● TASK PROMPT: The answer should be each line of the records that contains the word "functional"; please copy them all.

● Change detection data:
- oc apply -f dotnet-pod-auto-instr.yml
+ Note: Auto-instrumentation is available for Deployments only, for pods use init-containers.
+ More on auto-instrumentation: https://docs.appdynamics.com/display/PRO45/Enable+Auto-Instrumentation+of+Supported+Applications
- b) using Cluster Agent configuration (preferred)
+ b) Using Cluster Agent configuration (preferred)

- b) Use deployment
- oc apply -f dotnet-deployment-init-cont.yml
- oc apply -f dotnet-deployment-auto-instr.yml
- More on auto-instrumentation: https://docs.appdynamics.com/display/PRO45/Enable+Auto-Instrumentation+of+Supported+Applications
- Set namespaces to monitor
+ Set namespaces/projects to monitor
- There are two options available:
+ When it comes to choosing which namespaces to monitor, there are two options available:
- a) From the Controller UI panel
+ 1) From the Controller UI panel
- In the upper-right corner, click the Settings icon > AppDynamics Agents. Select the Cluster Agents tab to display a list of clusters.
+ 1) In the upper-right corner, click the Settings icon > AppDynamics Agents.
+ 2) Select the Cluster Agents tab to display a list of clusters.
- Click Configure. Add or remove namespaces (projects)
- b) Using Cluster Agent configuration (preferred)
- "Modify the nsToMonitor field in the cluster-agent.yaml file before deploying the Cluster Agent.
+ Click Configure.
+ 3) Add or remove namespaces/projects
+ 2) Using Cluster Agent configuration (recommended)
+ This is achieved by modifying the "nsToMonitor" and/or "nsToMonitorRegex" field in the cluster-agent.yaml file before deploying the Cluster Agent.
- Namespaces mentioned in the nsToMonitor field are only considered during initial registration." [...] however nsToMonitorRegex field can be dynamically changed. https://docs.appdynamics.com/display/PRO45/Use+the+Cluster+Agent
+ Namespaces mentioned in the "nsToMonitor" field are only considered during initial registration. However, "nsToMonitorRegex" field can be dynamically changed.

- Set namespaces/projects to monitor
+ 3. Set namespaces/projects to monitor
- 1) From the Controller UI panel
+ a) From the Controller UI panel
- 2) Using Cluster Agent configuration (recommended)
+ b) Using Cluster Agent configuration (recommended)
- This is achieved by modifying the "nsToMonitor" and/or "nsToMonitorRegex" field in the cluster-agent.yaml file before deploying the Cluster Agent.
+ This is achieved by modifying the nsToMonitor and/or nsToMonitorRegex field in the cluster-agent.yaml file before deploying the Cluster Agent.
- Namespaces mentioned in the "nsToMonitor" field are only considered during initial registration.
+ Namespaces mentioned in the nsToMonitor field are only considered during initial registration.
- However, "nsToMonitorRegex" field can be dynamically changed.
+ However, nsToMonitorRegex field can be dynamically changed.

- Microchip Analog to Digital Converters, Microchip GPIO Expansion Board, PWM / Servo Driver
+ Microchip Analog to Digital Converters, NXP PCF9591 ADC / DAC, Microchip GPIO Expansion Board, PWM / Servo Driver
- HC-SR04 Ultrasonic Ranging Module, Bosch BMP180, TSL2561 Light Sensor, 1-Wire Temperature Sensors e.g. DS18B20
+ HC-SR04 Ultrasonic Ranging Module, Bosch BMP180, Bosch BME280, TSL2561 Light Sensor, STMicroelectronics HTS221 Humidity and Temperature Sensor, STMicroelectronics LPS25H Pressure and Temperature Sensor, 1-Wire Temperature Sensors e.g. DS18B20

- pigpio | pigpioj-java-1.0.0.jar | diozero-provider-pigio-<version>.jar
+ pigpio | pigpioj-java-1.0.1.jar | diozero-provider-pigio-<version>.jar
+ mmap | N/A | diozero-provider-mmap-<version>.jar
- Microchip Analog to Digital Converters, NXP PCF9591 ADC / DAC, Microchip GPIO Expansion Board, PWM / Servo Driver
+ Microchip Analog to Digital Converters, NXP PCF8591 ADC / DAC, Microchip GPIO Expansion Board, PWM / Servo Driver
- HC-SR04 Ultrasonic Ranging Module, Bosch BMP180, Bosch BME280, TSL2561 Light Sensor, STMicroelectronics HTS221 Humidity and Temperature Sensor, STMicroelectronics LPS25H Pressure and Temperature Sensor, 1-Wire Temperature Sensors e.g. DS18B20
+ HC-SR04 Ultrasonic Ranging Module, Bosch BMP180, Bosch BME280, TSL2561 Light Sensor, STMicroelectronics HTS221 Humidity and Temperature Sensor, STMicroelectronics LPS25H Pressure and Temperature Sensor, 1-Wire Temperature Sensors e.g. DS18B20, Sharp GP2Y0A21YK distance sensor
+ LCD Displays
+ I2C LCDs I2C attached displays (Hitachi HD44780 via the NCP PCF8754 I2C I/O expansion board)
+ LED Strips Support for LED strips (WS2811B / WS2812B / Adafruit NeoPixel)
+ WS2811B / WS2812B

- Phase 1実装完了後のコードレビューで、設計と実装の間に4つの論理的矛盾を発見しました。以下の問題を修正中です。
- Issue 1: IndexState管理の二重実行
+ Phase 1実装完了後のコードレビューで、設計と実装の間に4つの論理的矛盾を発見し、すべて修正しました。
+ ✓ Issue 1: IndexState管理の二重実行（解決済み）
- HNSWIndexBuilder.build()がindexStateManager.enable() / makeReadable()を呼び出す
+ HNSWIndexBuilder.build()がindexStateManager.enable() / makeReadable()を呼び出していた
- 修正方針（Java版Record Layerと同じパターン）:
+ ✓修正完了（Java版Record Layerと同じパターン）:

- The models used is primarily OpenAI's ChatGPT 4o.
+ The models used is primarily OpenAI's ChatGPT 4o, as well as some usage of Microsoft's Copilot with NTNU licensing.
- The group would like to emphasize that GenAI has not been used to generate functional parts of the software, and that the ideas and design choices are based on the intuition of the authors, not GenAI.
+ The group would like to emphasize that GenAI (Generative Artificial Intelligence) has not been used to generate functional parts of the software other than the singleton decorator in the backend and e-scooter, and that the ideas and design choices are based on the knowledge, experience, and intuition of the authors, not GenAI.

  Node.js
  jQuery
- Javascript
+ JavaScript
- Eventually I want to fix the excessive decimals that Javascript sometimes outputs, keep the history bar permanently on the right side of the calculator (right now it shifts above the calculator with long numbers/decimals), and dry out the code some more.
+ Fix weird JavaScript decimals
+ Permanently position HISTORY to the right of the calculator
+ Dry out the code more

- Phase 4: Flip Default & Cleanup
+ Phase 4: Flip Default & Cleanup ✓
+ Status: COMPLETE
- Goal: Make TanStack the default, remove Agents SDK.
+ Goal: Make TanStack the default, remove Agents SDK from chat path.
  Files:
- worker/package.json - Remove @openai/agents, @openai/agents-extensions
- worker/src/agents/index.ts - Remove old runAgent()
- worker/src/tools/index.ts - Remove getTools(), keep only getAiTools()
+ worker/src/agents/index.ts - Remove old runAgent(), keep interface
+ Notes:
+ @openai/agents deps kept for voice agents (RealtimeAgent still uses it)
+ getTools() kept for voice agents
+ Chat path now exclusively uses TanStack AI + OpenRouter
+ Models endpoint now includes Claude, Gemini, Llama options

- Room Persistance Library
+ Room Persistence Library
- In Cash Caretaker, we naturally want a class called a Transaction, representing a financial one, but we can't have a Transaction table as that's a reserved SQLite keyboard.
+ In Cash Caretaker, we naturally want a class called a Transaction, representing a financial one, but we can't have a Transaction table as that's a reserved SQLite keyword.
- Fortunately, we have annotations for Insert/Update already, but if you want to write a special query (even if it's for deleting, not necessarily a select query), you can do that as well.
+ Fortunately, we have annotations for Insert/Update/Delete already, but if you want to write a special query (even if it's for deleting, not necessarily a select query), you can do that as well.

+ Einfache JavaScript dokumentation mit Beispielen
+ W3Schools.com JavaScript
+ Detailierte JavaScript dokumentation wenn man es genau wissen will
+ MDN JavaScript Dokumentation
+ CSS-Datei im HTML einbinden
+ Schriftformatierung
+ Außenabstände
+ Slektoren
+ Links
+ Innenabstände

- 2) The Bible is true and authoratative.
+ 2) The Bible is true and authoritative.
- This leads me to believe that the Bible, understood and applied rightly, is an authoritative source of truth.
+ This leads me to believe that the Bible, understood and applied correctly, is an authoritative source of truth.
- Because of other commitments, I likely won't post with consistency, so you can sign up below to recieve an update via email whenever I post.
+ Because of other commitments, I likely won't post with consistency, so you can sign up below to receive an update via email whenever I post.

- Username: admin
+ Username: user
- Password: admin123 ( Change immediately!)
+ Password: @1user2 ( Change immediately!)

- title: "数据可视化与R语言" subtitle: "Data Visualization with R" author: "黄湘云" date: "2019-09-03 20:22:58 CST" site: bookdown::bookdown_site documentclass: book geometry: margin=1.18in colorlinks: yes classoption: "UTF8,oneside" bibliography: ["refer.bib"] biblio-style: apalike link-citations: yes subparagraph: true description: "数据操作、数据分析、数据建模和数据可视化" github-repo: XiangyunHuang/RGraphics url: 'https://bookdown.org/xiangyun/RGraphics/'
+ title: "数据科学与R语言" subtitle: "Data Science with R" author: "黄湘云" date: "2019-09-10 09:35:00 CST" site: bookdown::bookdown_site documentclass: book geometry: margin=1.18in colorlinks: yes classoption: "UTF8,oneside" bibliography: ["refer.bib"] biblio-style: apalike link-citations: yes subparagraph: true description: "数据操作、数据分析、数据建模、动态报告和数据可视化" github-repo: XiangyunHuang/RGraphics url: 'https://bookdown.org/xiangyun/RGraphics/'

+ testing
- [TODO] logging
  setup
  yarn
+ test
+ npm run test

● RESPONSE TO THE TASK:
- The group would like to emphasize that GenAI has not been used to generate functional parts of the software, and that the ideas and design choices are based on the intuition of the authors, not GenAI.
+ The group would like to emphasize that GenAI (Generative Artificial Intelligence) has not been used to generate functional parts of the software other than the singleton decorator in the backend and e-scooter, and that the ideas and design choices are based on the knowledge, experience, and intuition of the authors, not GenAI.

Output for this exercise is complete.